If the time step limit is strictly part of the problem definition - i.e. it is not just for convenience of training - then the current time step should be considered part of the state. For grid world problems, the full state would be expressed as a $(location, time)$ tuple.
When solving using a value-based method, you could view that as having a value function $V(l,t)$, but it is more usual to consider that the state $s$ is multi-part $s = [l,t]$ and use the notation $V(s)$. Either way, then there are more unique states to find values for.
Note that you can, for convenience of training, ignore the time step limit the other way around, and just solve for optimal/minimum time steps. If that happens to be under the time limit you have set, then the agent can solve the problem as stated. This is often the easy training option.
Training with a strict time limit, where training episodes are forced to end with a timeout too, can be a far harder problem to solve, since initial nearly-random exploration will probably not discover a goal state such as exit from a maze.
You can ignore the strict interpretation and train without time step number as part of the state, yet still terminate/fail the episode after a fixed number of steps. This simplifies the state representation, although it then becomes a Partially Observable Markov Decision Process, usually just as difficult to solve and the value estimates will be inaccurate (on time step 99 out of 100, far away from the goal, a state will have same estimated value as step 1 out of 100). This inaccuracy might not affect the optimal policy much though, unless the environment allows a meaningful choice between quick low reward or longer-term higher reward.
OpenAI's Gym effectively treats MountainCar-V0 in this last way - time step is not returned as an observation, yet the episode ends after 200 episodes.

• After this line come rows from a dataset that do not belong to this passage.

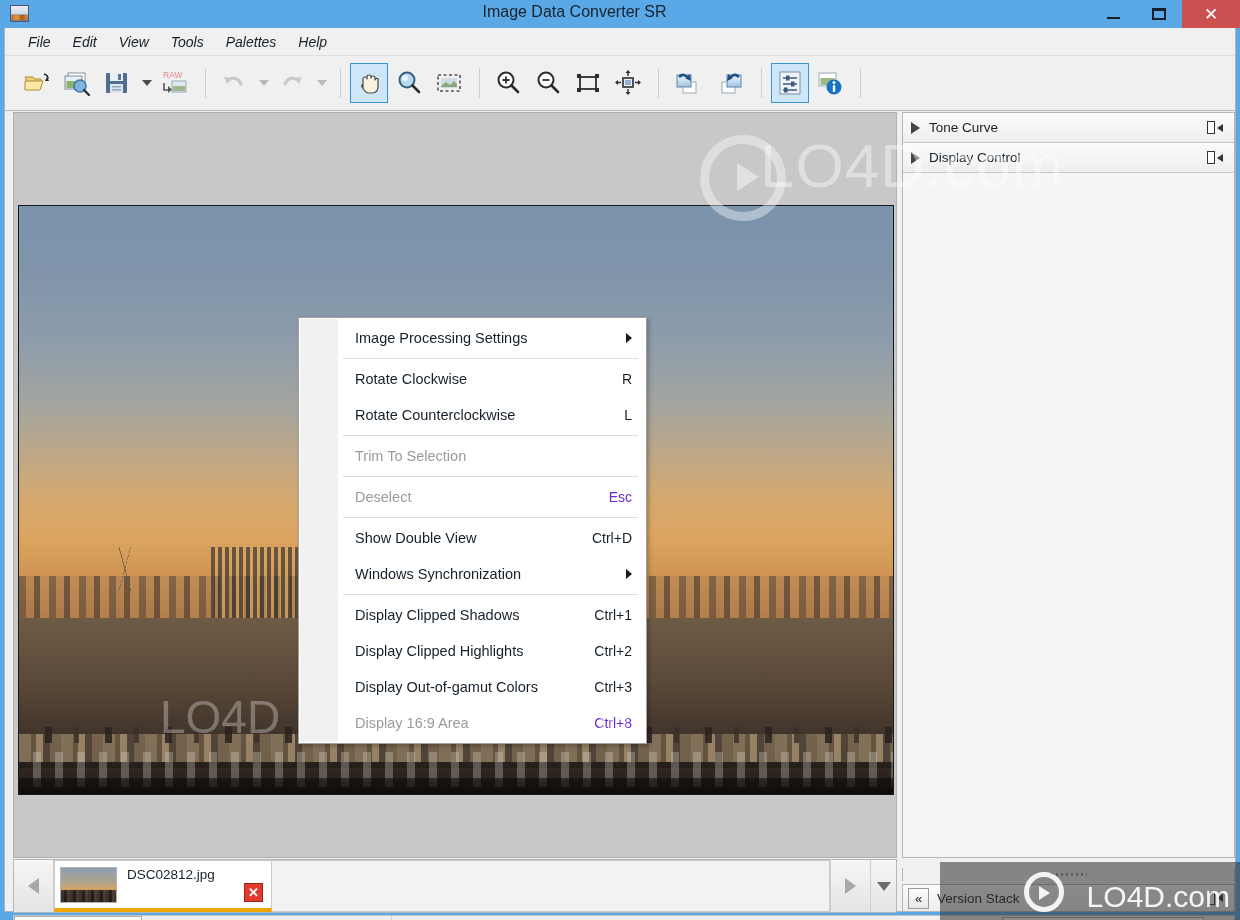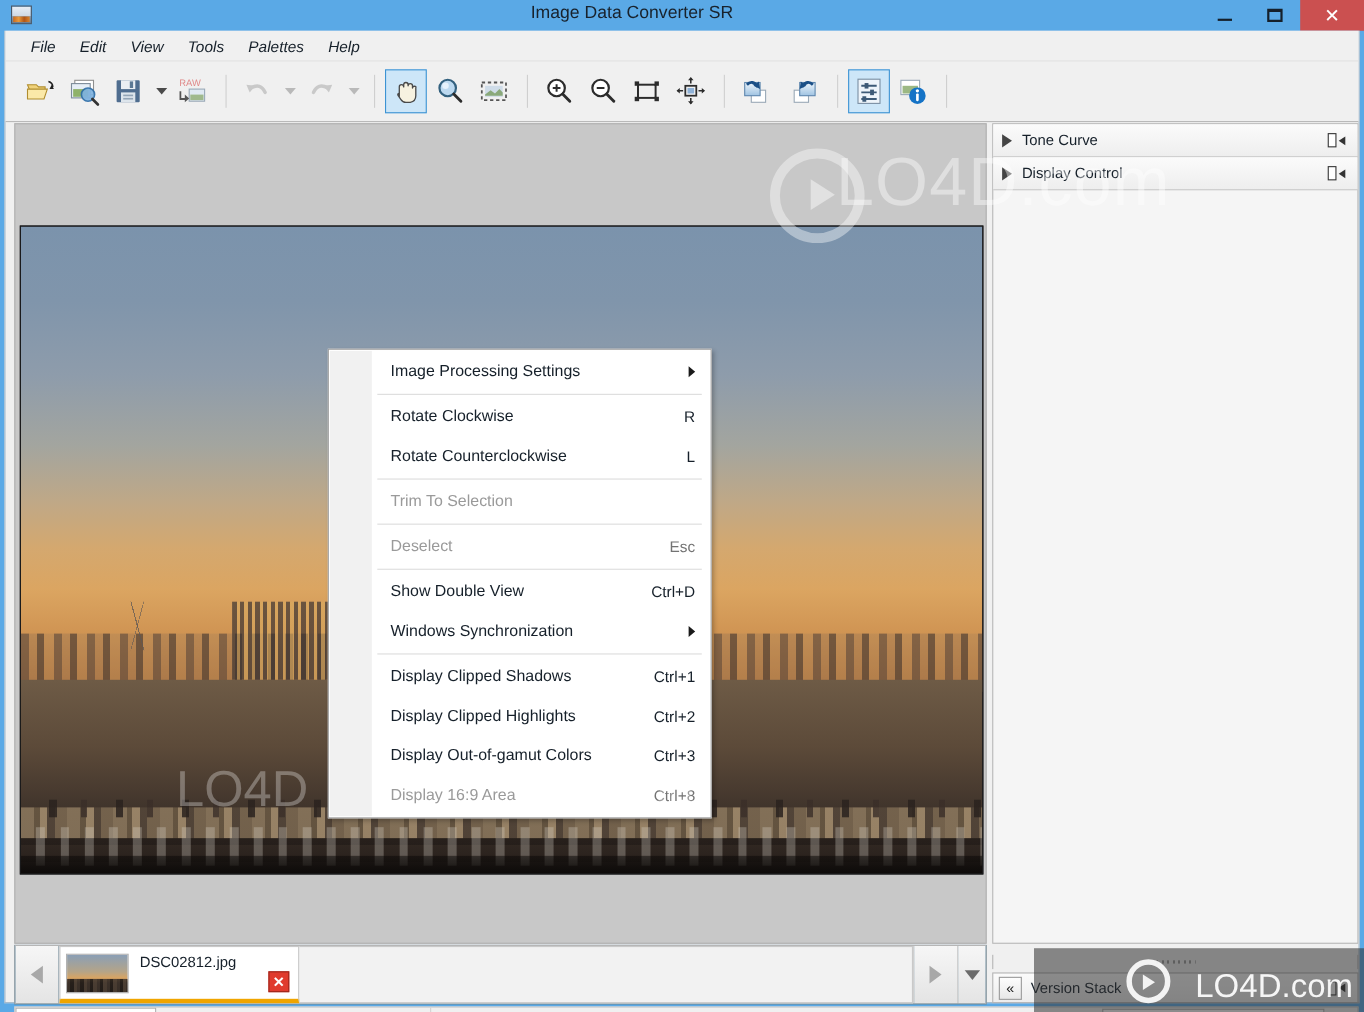"Esc" .ctx-item.disabled .ctx-accel { color: #737373 -> #6d28d9 }
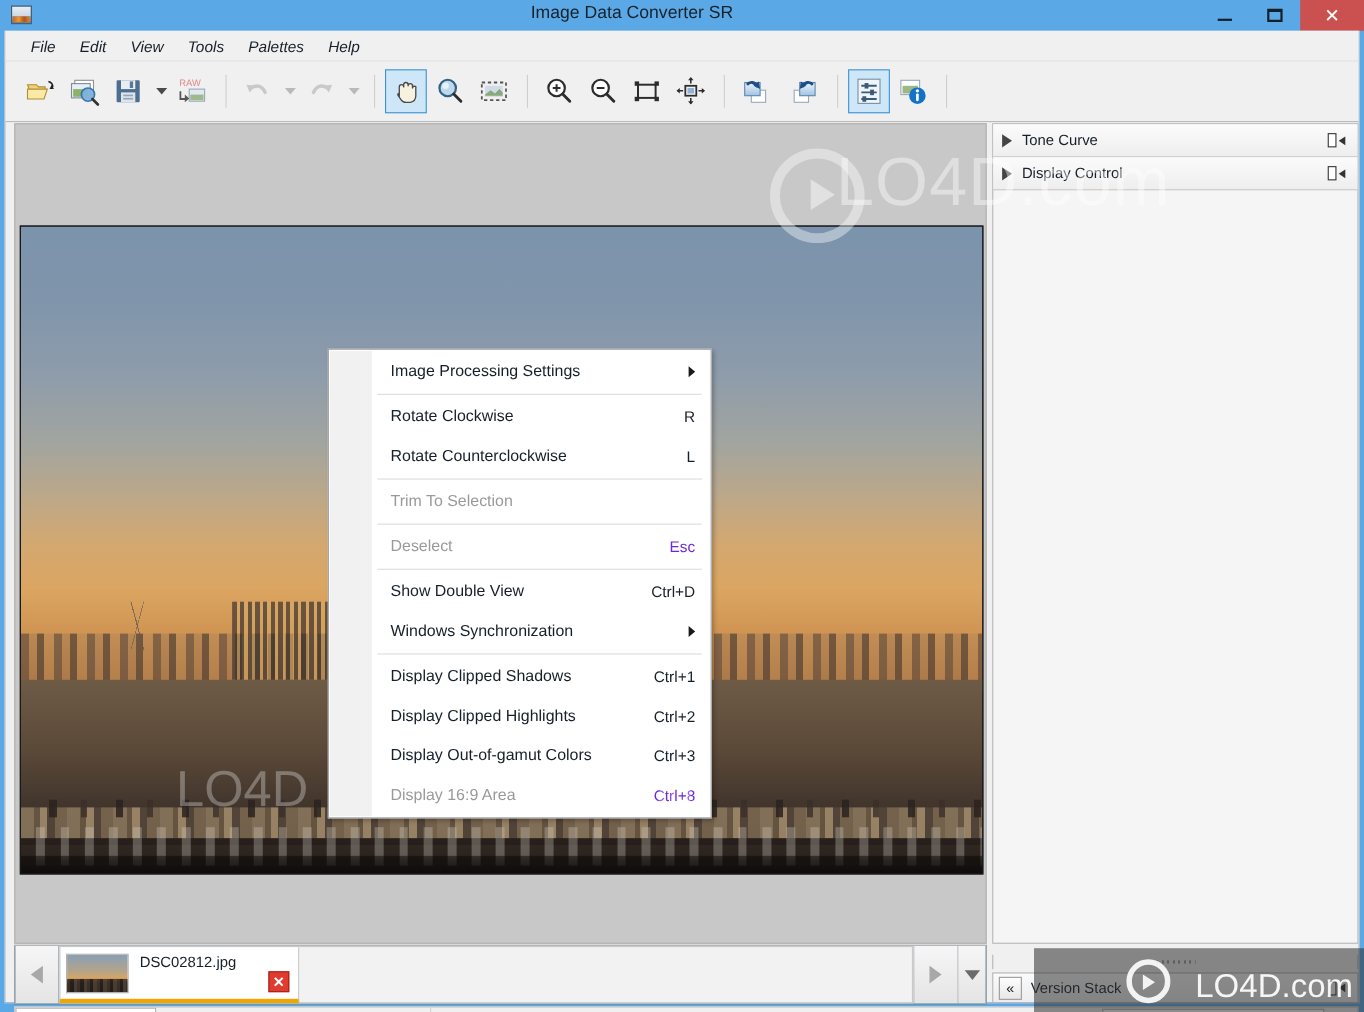"DSC02812.jpg" .filmstrip { background: #0c4a6e -> #a21caf }
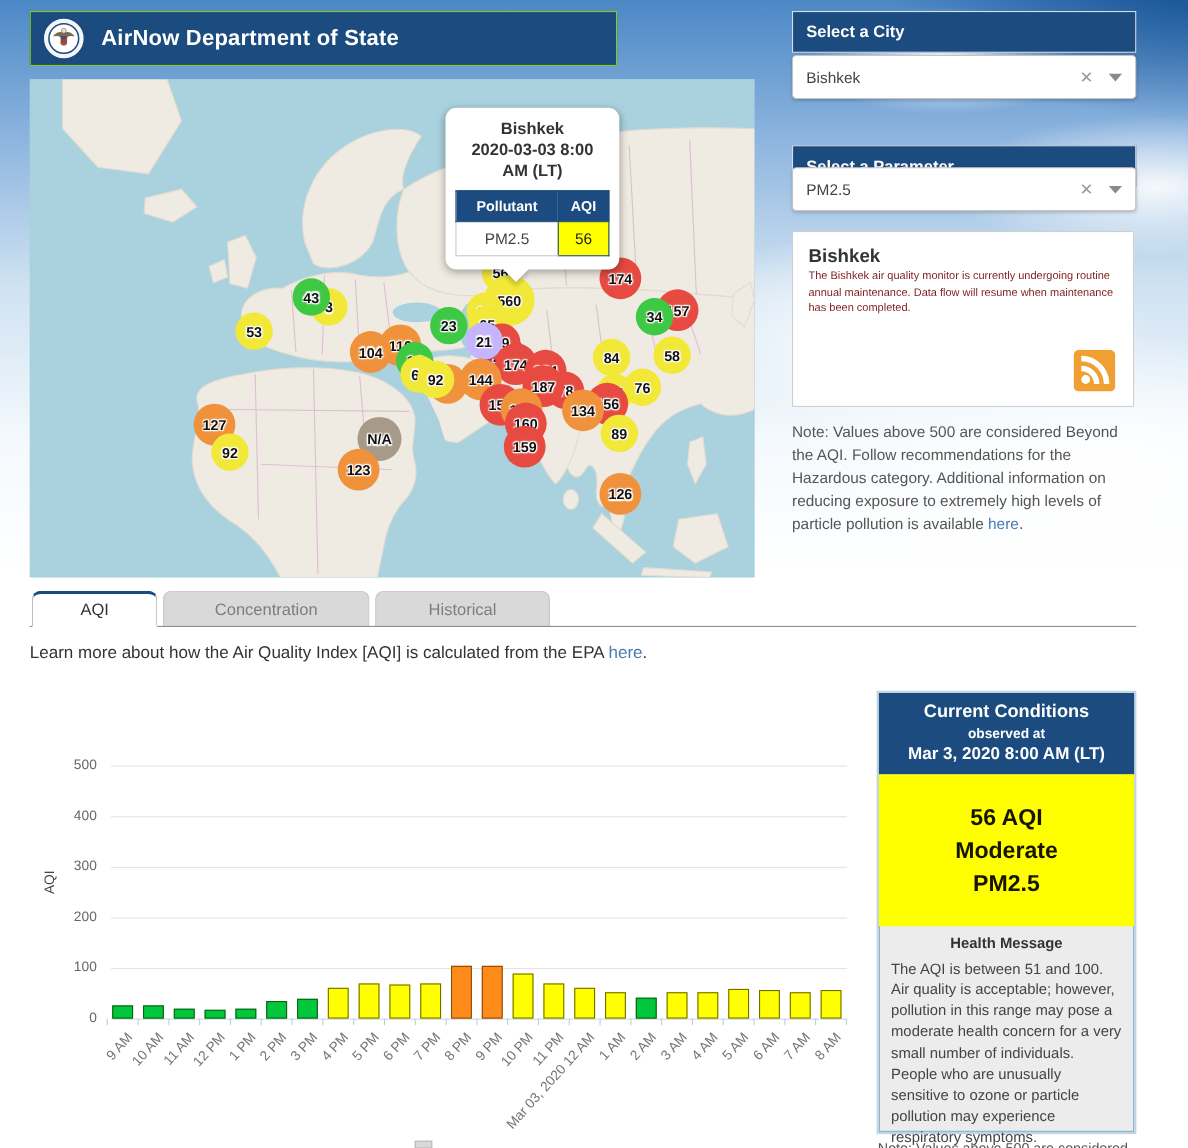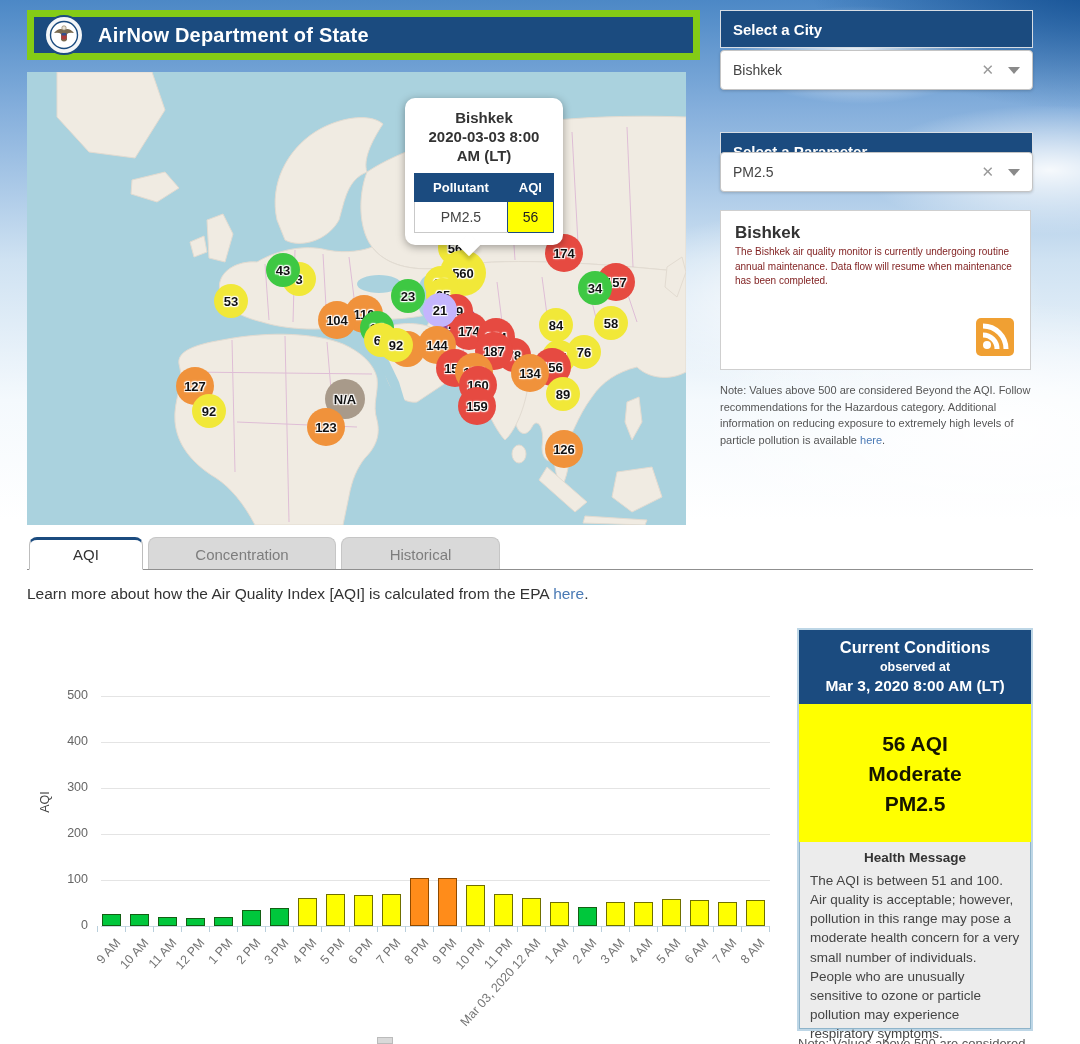"AirNow Department of State" .hdr { border: 7px solid #84cc16 -> 1px solid #84cc16; width: 673px -> 534px }
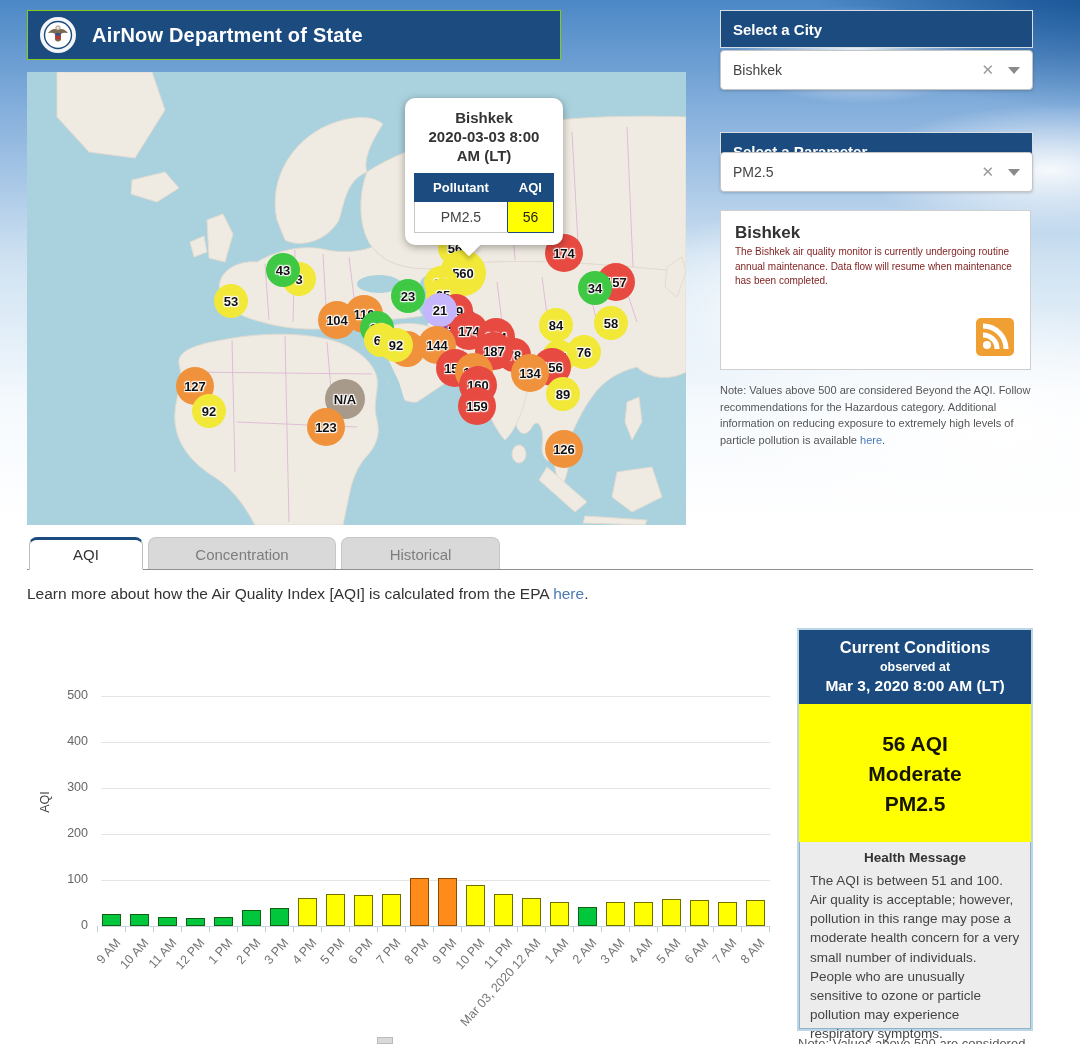"Note: Values above 500 are considered Beyond" .note { font-size: 11px -> 14px }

Random agents can take far longer to succeed, making this an interesting challenge. In this case, adding the current time step to the state does not help very much (even though it would be strictly true for action state value estimates), because there is no variation where the agent could choose a different tactic to get a compromise score when it is close to running out of time. The challenge is mainly in finding a class of agent that will continue to reach and explore less-well-known states until it discovers a way to terminate earlier than 200.